- _WORK INSTRUCTIONS_: Find the line containing "text: 2020 ->" in the listing below. Repeat it exactly, along with each following line up to and including the one containing "Sri Lankan think".

- _LISTED RECORDS_:
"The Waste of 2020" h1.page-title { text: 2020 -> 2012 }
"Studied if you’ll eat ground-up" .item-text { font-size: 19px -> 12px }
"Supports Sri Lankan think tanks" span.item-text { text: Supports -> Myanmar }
--
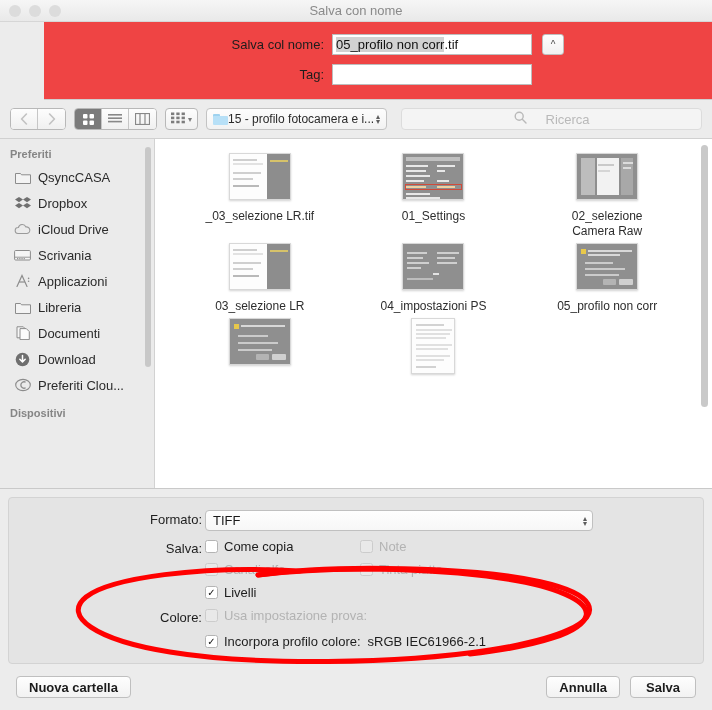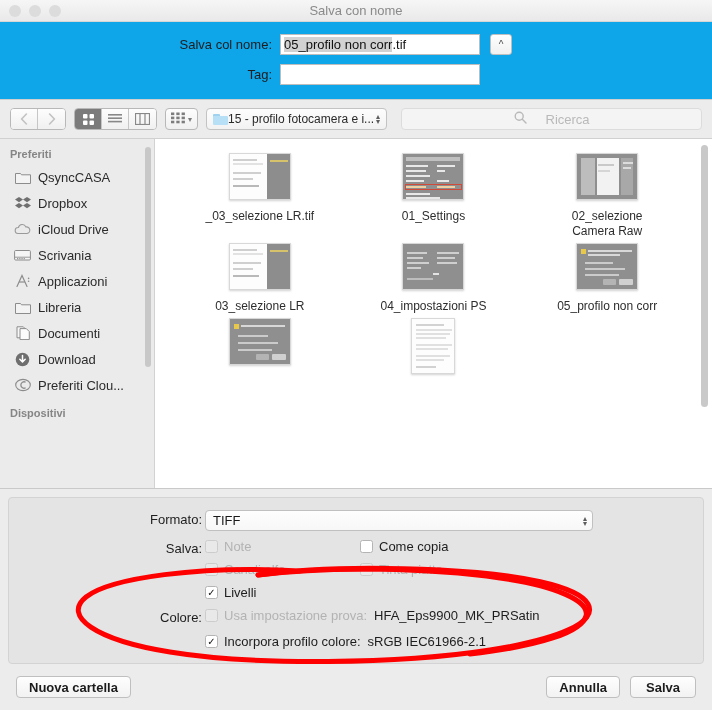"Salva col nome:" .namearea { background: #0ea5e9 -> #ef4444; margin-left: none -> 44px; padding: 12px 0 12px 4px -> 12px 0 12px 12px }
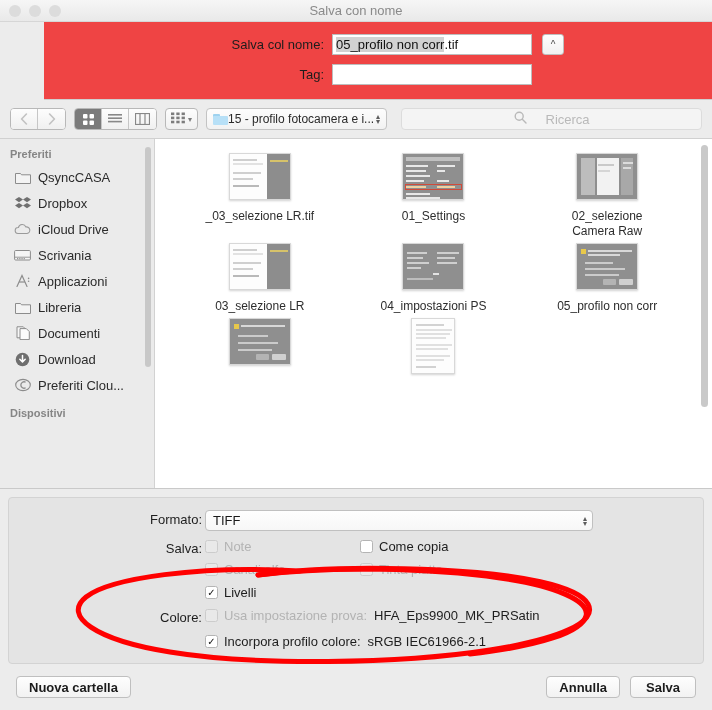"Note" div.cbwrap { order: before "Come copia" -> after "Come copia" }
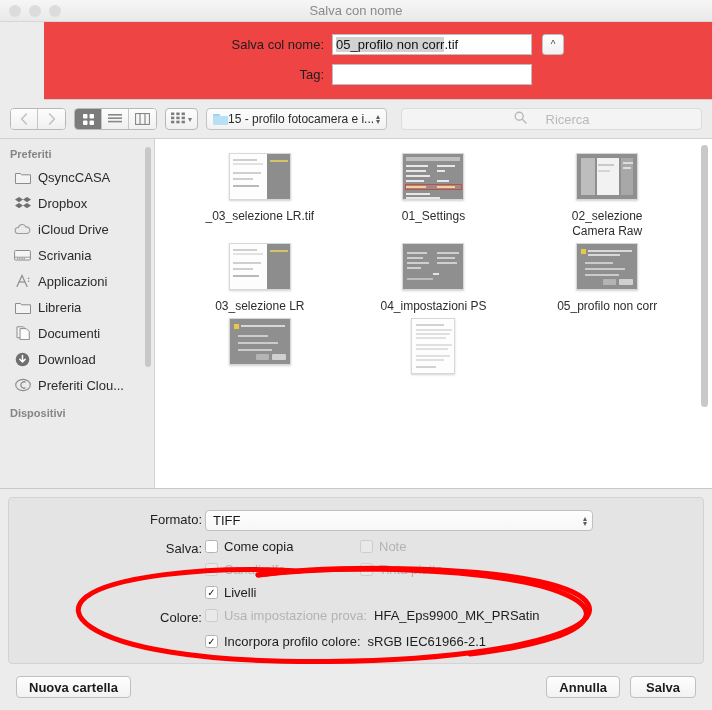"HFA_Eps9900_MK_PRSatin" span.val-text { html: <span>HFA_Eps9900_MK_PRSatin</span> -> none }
==
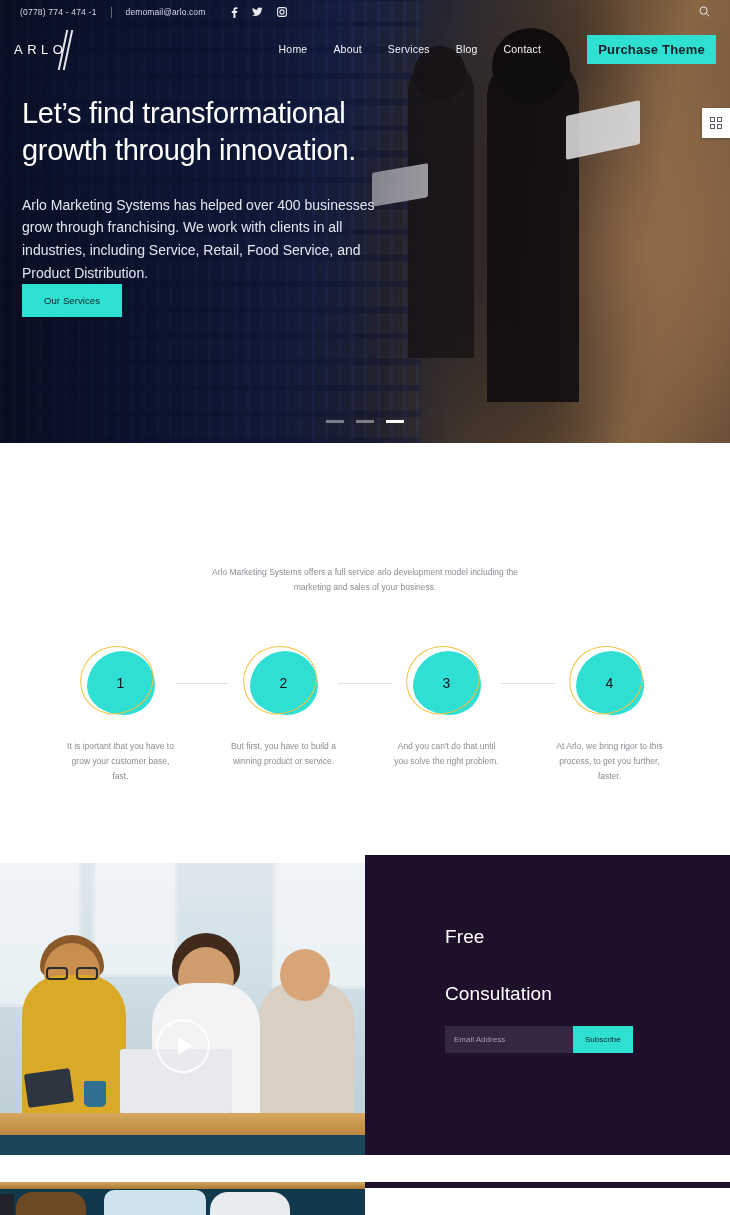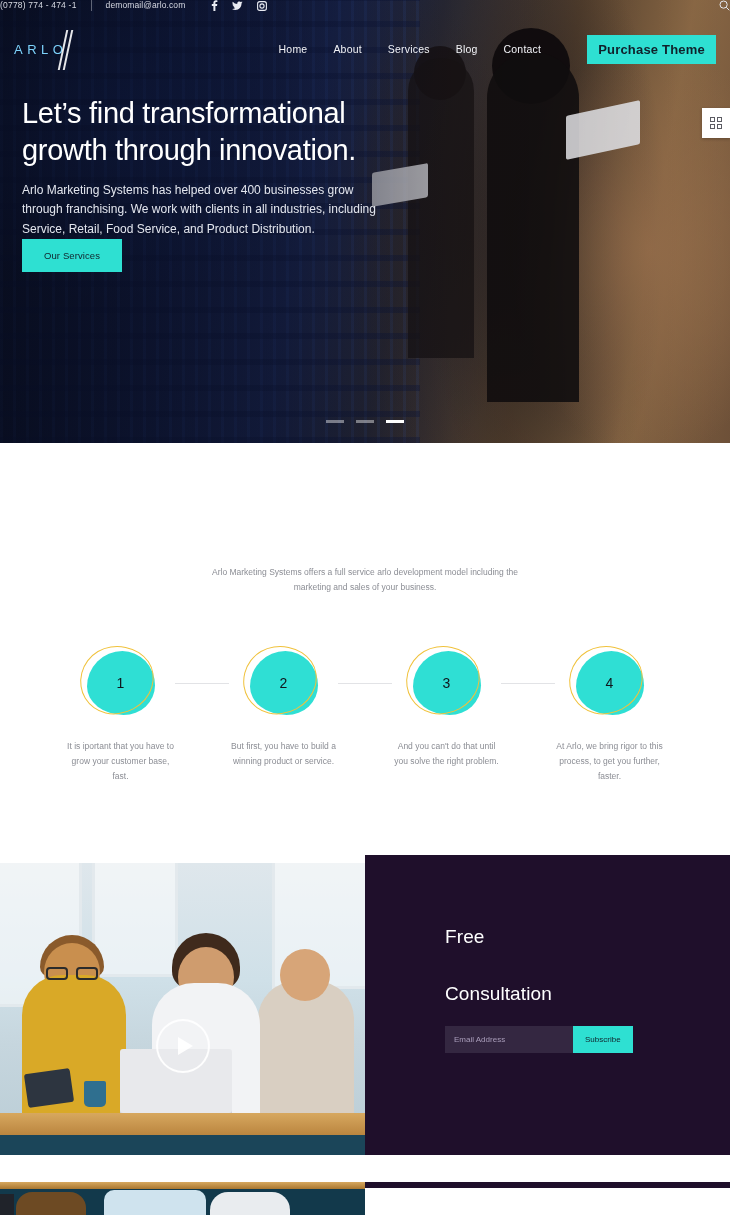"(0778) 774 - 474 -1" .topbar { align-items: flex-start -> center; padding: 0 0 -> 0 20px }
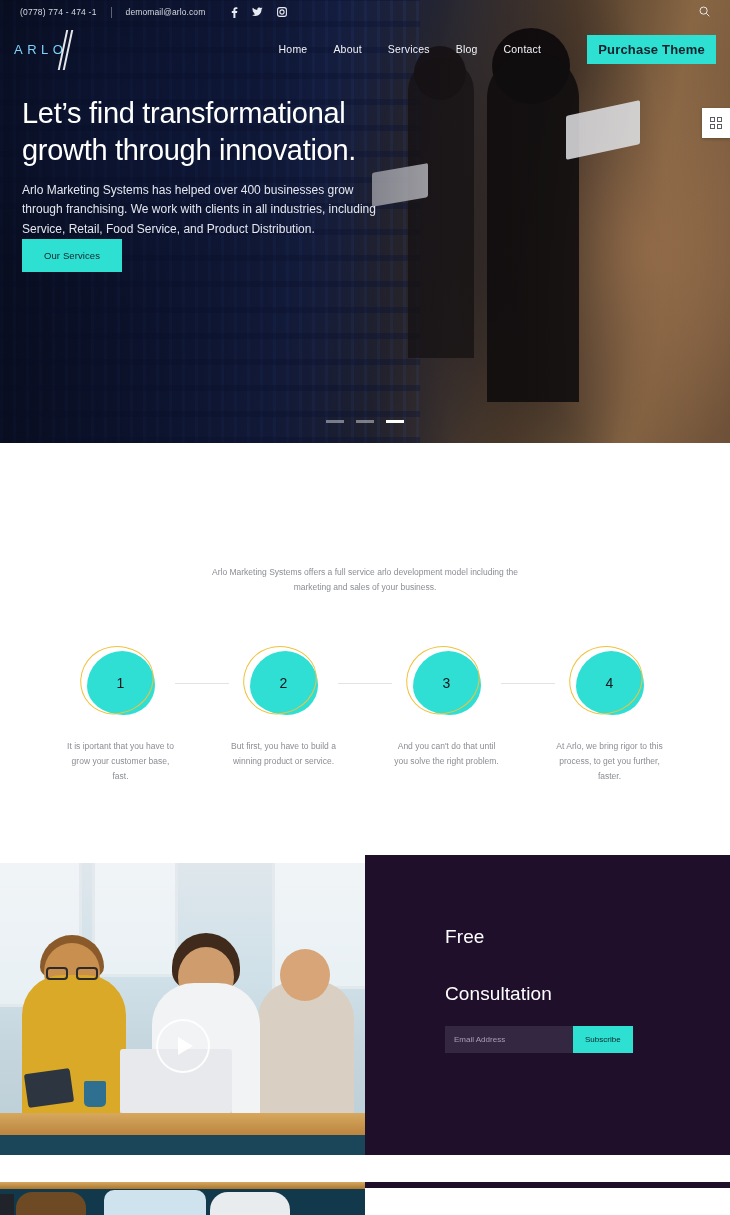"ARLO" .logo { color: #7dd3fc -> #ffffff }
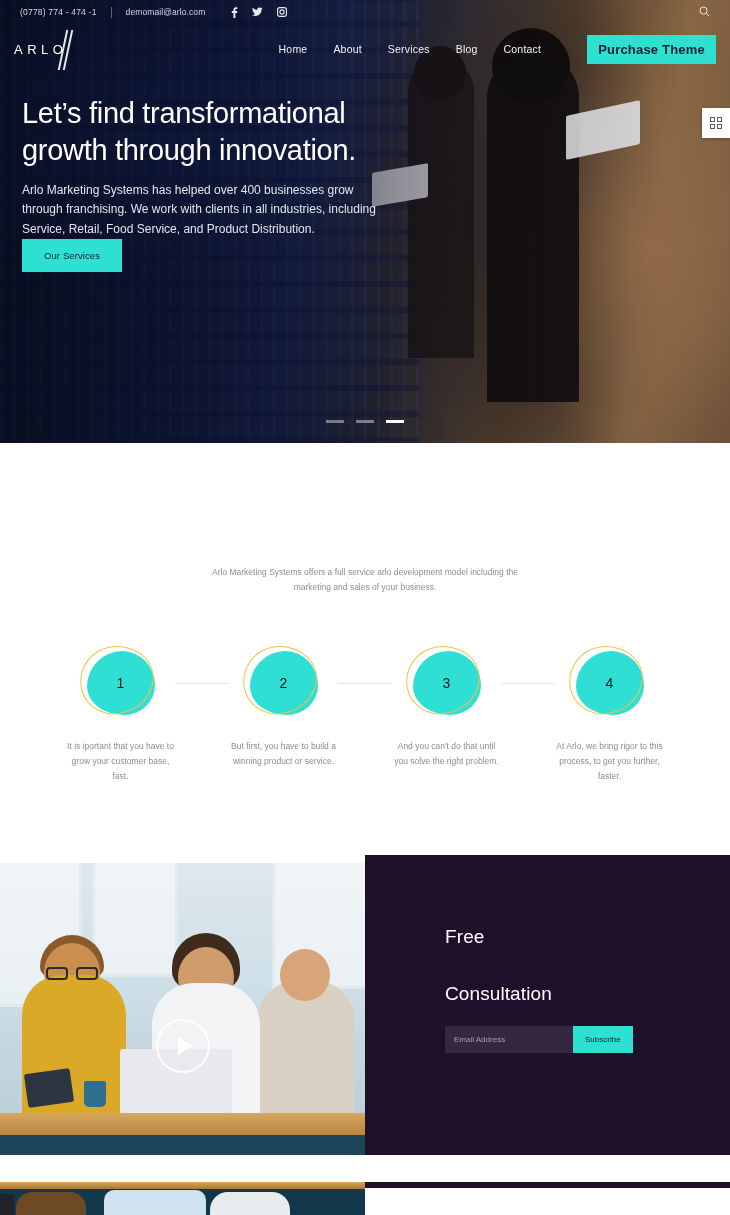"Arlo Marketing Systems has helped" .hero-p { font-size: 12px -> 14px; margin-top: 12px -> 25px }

- _RESPONSE_:
"The Waste of 2020" h1.page-title { text: 2020 -> 2012 }
"Studied if you’ll eat ground-up" .item-text { font-size: 19px -> 12px }
"Supports Sri Lankan think tanks" span.item-text { text: Supports -> Myanmar }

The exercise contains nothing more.